> **Exercise description**:
Every line from the first in the listing below to the line containing "Times Stronger Than" is to be repeated exactly, and no line past it.

> **Provided data**:
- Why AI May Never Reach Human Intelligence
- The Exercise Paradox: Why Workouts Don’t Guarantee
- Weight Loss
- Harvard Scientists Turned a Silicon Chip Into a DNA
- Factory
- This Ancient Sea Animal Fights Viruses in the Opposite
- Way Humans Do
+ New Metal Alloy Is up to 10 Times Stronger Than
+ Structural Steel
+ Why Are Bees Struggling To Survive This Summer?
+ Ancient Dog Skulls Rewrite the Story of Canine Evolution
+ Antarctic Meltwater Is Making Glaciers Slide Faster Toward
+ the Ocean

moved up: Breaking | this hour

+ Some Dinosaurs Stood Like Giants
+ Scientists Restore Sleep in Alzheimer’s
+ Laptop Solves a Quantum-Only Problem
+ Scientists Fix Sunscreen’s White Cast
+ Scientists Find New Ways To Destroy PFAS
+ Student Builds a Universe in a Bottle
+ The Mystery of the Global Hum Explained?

> **Result**:
- Why AI May Never Reach Human Intelligence
- The Exercise Paradox: Why Workouts Don’t Guarantee
- Weight Loss
- Harvard Scientists Turned a Silicon Chip Into a DNA
- Factory
- This Ancient Sea Animal Fights Viruses in the Opposite
- Way Humans Do
+ New Metal Alloy Is up to 10 Times Stronger Than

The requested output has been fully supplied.